## What to produce
Exact copy, no pictures: output each line below as it stands.

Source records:
━━━━━━

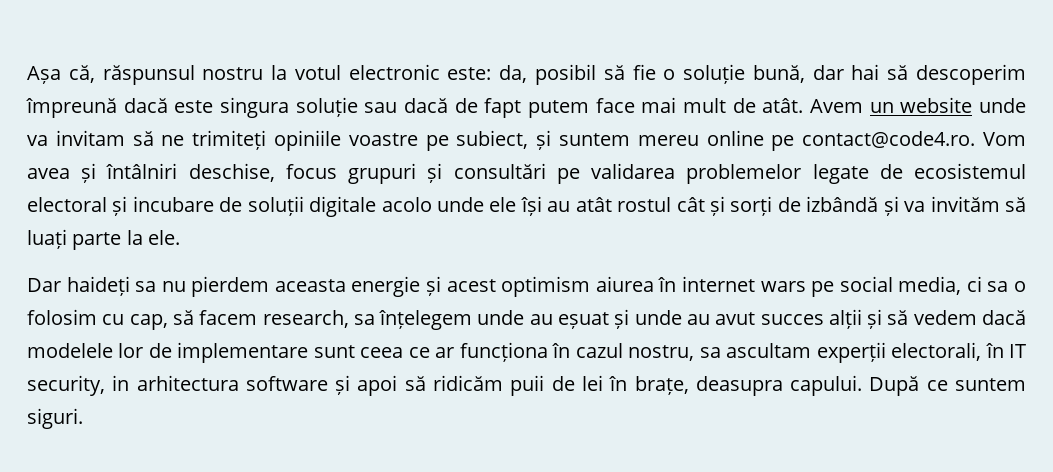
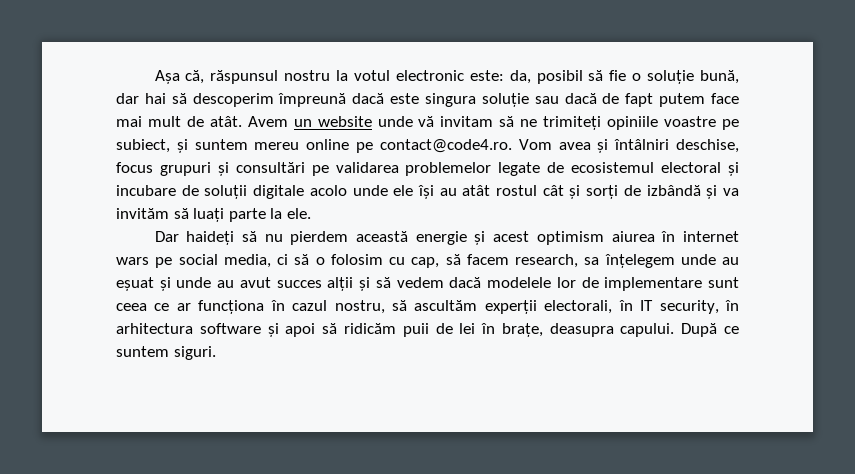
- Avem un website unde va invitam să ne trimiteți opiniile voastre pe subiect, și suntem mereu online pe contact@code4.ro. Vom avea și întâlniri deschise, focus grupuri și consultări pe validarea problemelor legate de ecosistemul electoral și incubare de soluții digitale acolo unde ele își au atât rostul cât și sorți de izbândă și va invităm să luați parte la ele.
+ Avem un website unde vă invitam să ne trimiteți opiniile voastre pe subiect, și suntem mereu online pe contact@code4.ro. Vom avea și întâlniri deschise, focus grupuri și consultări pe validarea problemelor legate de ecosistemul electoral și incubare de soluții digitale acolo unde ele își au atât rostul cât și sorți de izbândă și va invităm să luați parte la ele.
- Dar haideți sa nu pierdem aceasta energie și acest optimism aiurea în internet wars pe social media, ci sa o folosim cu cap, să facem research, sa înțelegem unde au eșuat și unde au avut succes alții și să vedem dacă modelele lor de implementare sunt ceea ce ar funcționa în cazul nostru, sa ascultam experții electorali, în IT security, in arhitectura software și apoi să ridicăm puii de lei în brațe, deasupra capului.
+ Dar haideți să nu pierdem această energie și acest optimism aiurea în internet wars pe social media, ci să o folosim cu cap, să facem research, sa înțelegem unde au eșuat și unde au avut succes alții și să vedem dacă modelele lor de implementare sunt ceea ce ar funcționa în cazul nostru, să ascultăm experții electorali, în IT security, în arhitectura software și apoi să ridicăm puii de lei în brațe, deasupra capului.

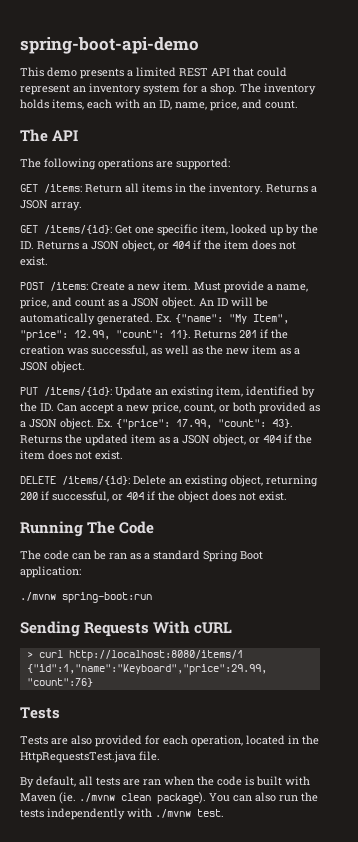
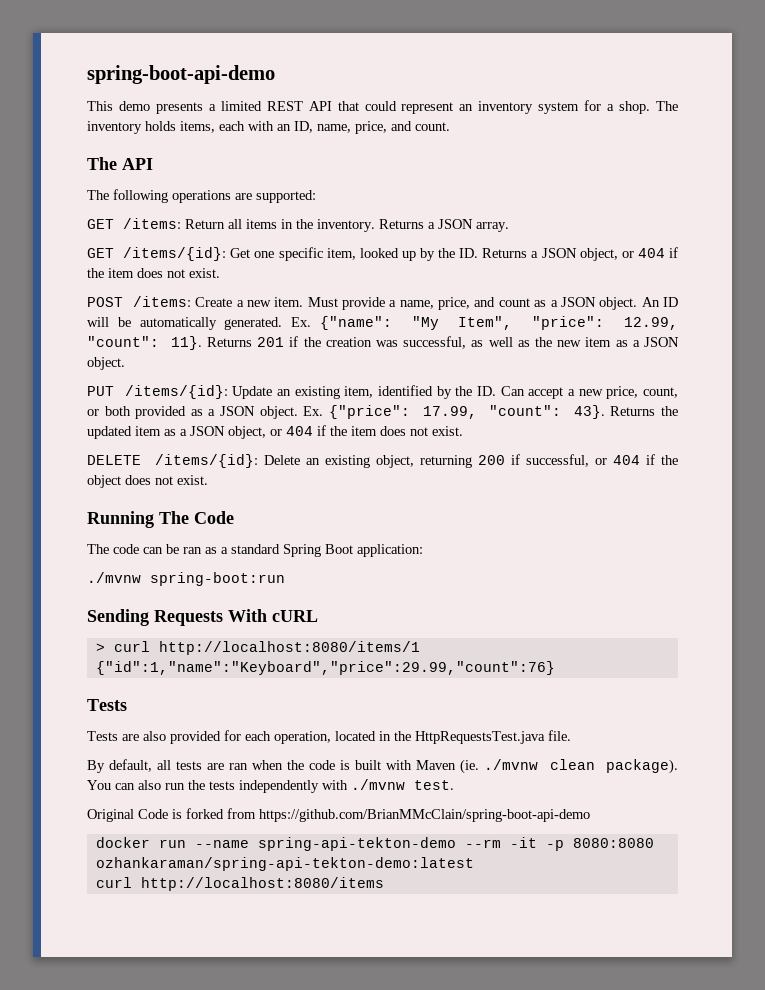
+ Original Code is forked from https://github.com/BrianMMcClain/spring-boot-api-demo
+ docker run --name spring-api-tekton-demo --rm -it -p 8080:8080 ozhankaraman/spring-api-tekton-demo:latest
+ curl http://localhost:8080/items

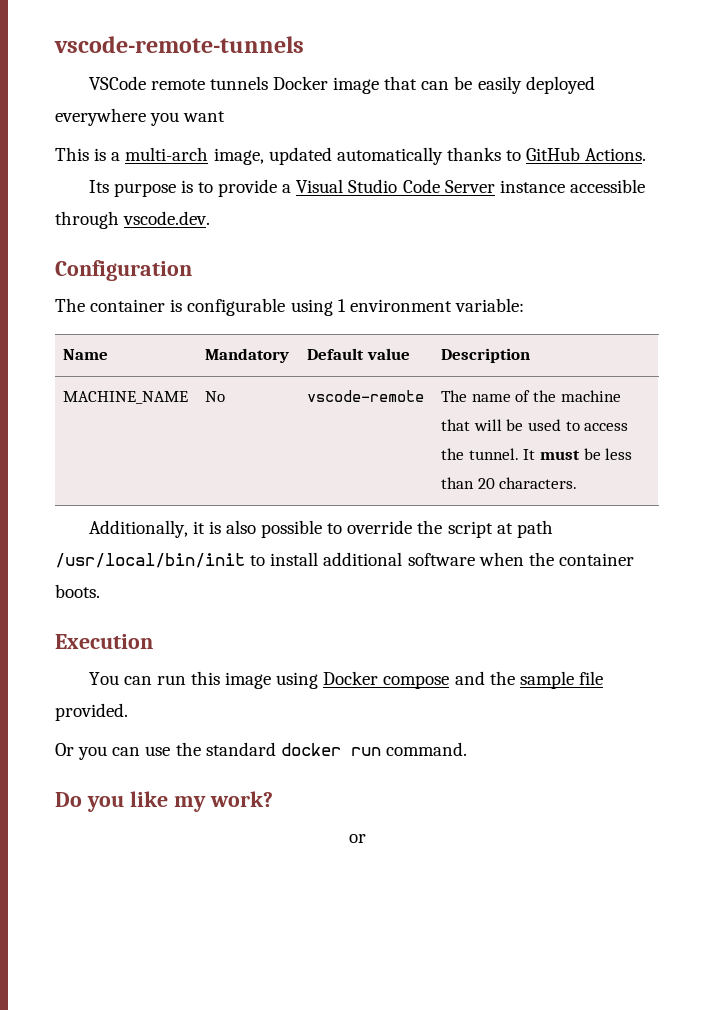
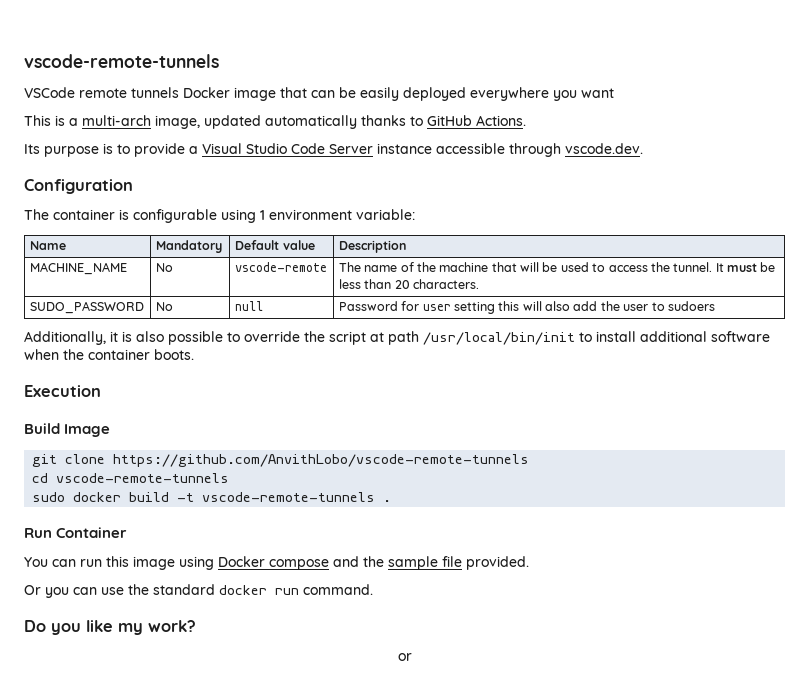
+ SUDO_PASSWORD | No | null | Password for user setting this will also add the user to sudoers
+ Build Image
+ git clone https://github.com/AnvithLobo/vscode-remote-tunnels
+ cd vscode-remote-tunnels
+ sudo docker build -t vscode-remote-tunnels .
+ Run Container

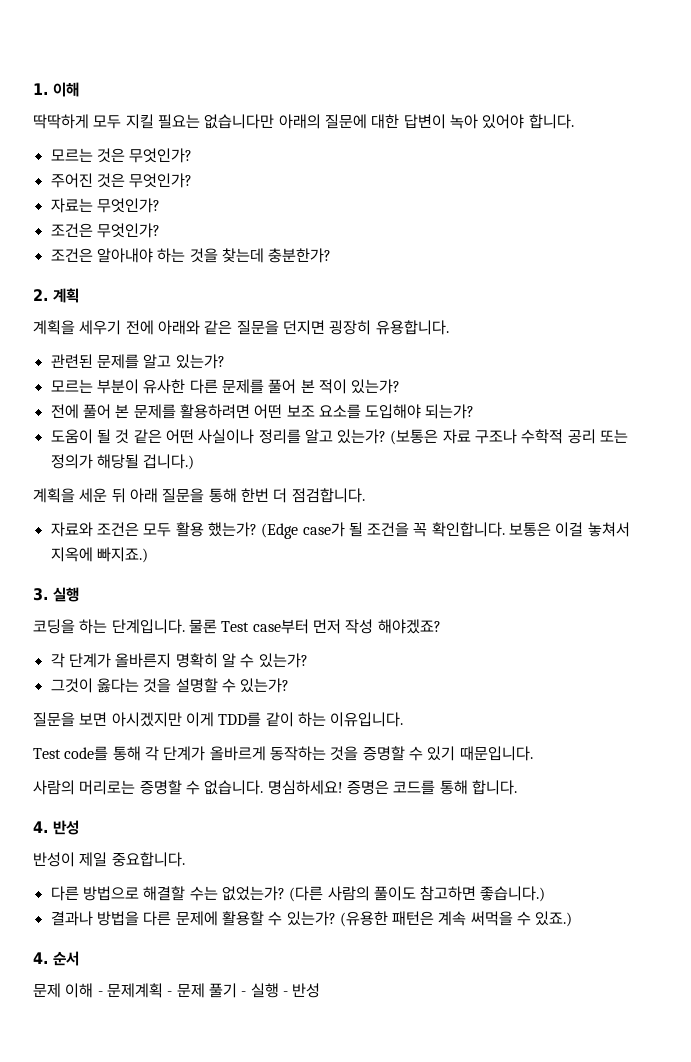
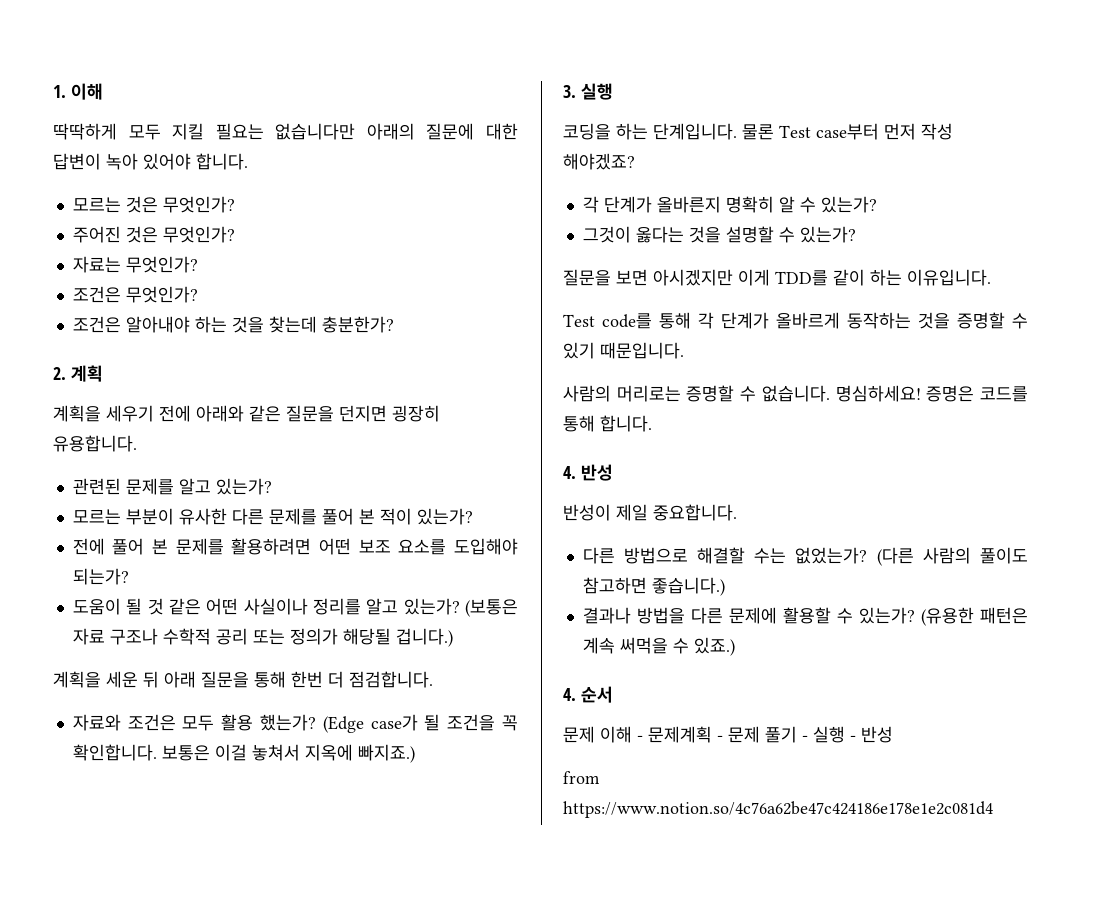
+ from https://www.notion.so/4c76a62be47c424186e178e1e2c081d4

━━━━━━

## Exercise output
- Avem un website unde va invitam să ne trimiteți opiniile voastre pe subiect, și suntem mereu online pe contact@code4.ro. Vom avea și întâlniri deschise, focus grupuri și consultări pe validarea problemelor legate de ecosistemul electoral și incubare de soluții digitale acolo unde ele își au atât rostul cât și sorți de izbândă și va invităm să luați parte la ele.
+ Avem un website unde vă invitam să ne trimiteți opiniile voastre pe subiect, și suntem mereu online pe contact@code4.ro. Vom avea și întâlniri deschise, focus grupuri și consultări pe validarea problemelor legate de ecosistemul electoral și incubare de soluții digitale acolo unde ele își au atât rostul cât și sorți de izbândă și va invităm să luați parte la ele.
- Dar haideți sa nu pierdem aceasta energie și acest optimism aiurea în internet wars pe social media, ci sa o folosim cu cap, să facem research, sa înțelegem unde au eșuat și unde au avut succes alții și să vedem dacă modelele lor de implementare sunt ceea ce ar funcționa în cazul nostru, sa ascultam experții electorali, în IT security, in arhitectura software și apoi să ridicăm puii de lei în brațe, deasupra capului.
+ Dar haideți să nu pierdem această energie și acest optimism aiurea în internet wars pe social media, ci să o folosim cu cap, să facem research, sa înțelegem unde au eșuat și unde au avut succes alții și să vedem dacă modelele lor de implementare sunt ceea ce ar funcționa în cazul nostru, să ascultăm experții electorali, în IT security, în arhitectura software și apoi să ridicăm puii de lei în brațe, deasupra capului.

+ Original Code is forked from https://github.com/BrianMMcClain/spring-boot-api-demo
+ docker run --name spring-api-tekton-demo --rm -it -p 8080:8080 ozhankaraman/spring-api-tekton-demo:latest
+ curl http://localhost:8080/items

+ SUDO_PASSWORD | No | null | Password for user setting this will also add the user to sudoers
+ Build Image
+ git clone https://github.com/AnvithLobo/vscode-remote-tunnels
+ cd vscode-remote-tunnels
+ sudo docker build -t vscode-remote-tunnels .
+ Run Container

+ from https://www.notion.so/4c76a62be47c424186e178e1e2c081d4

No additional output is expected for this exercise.